In memory of Peter Stine, founding editor of Witness
What does “Witness” mean? In this letter, we want to celebrate the legacy of our founding editor, Peter Stine, who passed away in August 2023 at age 81.
In 1987, writer Peter Stine was approached by Dr. Sidney Lutz, a philanthropic businessman in Detroit, asking if he would be interested in starting an “intellectual journal.” Despite the personal financial stress and the unpredictability of the literary market, Stine said yes, and devoted himself to building a magazine that would soon become one of the most highly regarded literary journals in the country.
A magazine’s vision is often a reflection of the editor’s own values and ambition. Stine was a visionary editor, a prolific writer, and a dedicated educator. While earning his doctorate in literature at UC Berkeley, he proudly participated in the Free Speech and anti-war movements, worked for voting rights in Selma, Alabama, taught at South Carolina State University, a Historically Black University, and led writing classes at San Quentin and Jackson state prisons.

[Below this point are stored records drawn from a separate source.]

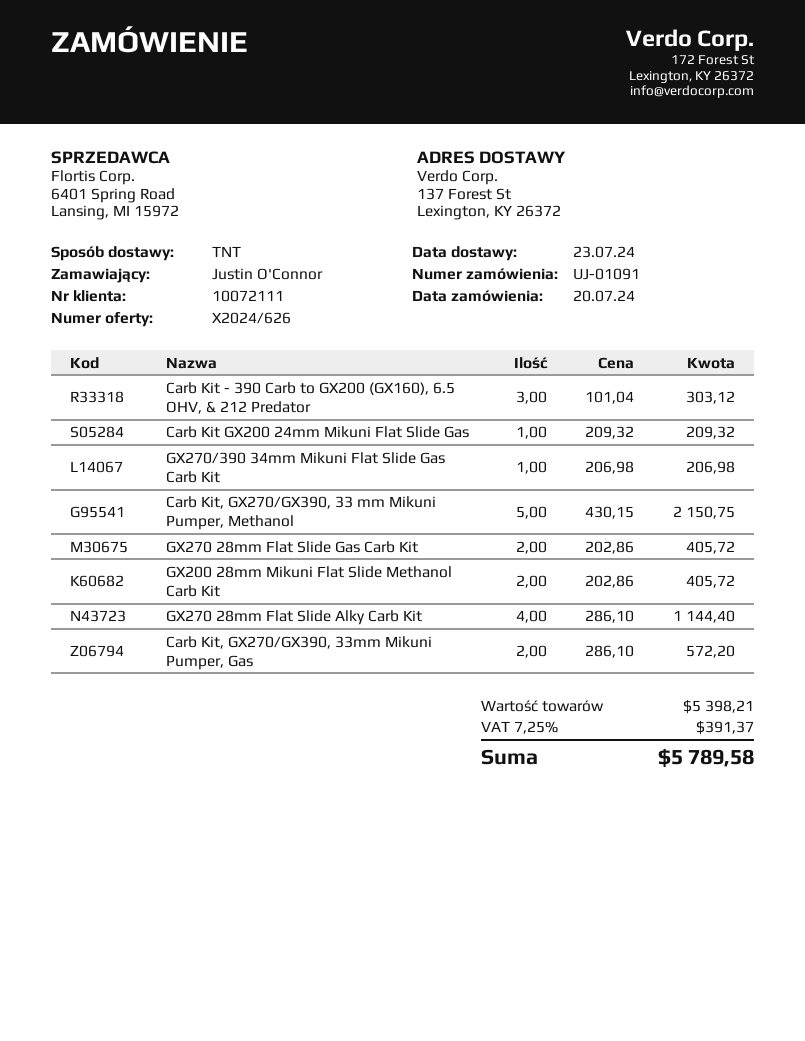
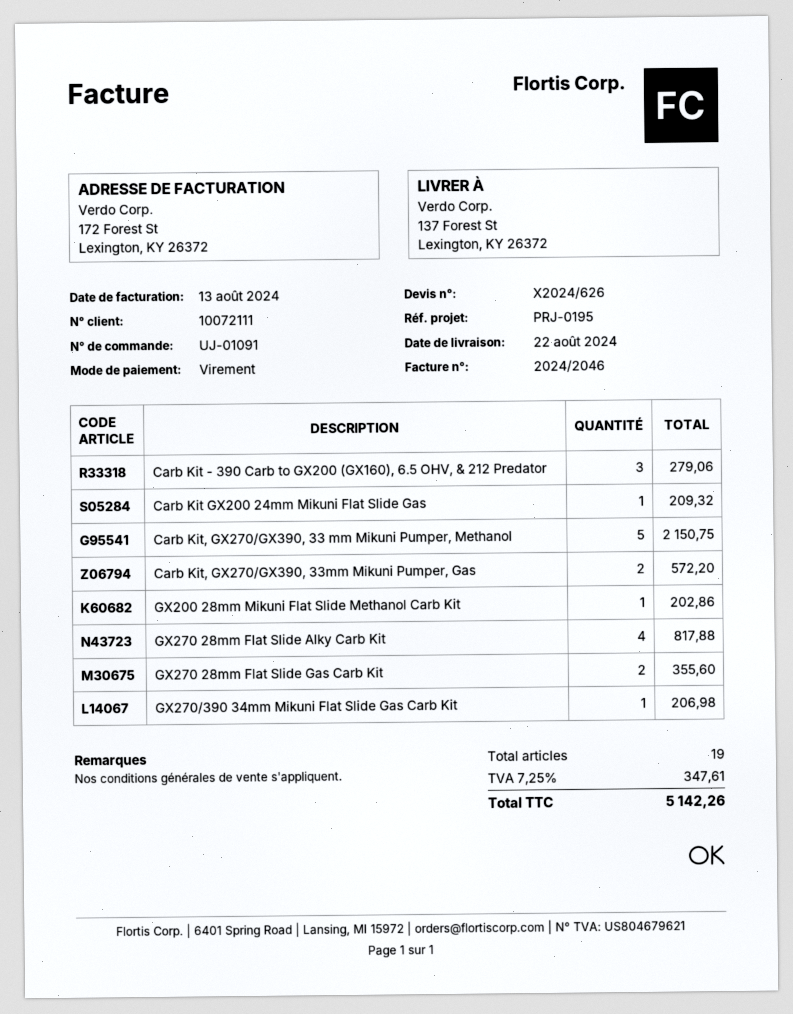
delivery date: 2024-07-23 -> 2024-08-22
Carb Kit - 390 Carb to GX200 (GX160), 6.5 OHV, & 212 Predator: 3 for 303.12 -> 3 for 279.06
GX270 28mm Flat Slide Gas Carb Kit: 2 for 405.72 -> 2 for 355.60
GX200 28mm Mikuni Flat Slide Methanol Carb Kit: 2 for 405.72 -> 1 for 202.86
GX270 28mm Flat Slide Alky Carb Kit: 4 for 1144.40 -> 4 for 817.88
tax: 7.25% = 391.37 -> 7.25% = 347.61
total: 5789.58 -> 5142.26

At Witness, Stine published two issues annually, one devoted to a single topic, the other being a more general offering, a tradition we continue to carry out today. Several themed issues, including “New Nature Writing,” “The Sixties,” “Sports in America,” and “The Best of Witness, 1987 – 2004,” were later published in book form by university presses. In his Editor’s Comment for the 1987-2004 Witness anthology, Stine shared his thoughts behind the magazine’s name:
“I have tried to present our readers with writings that might illuminate those issues of conscience that have defined our historical moment. Whether turning to the Holocaust, Vietnam, civil rights, private victimization, political oppression, the natural world, sports, cities, rural America, work, religion, crime, American families, love, aging, or ethnic America, Witness has featured, free of ideology, the essence of bearing literary witness.”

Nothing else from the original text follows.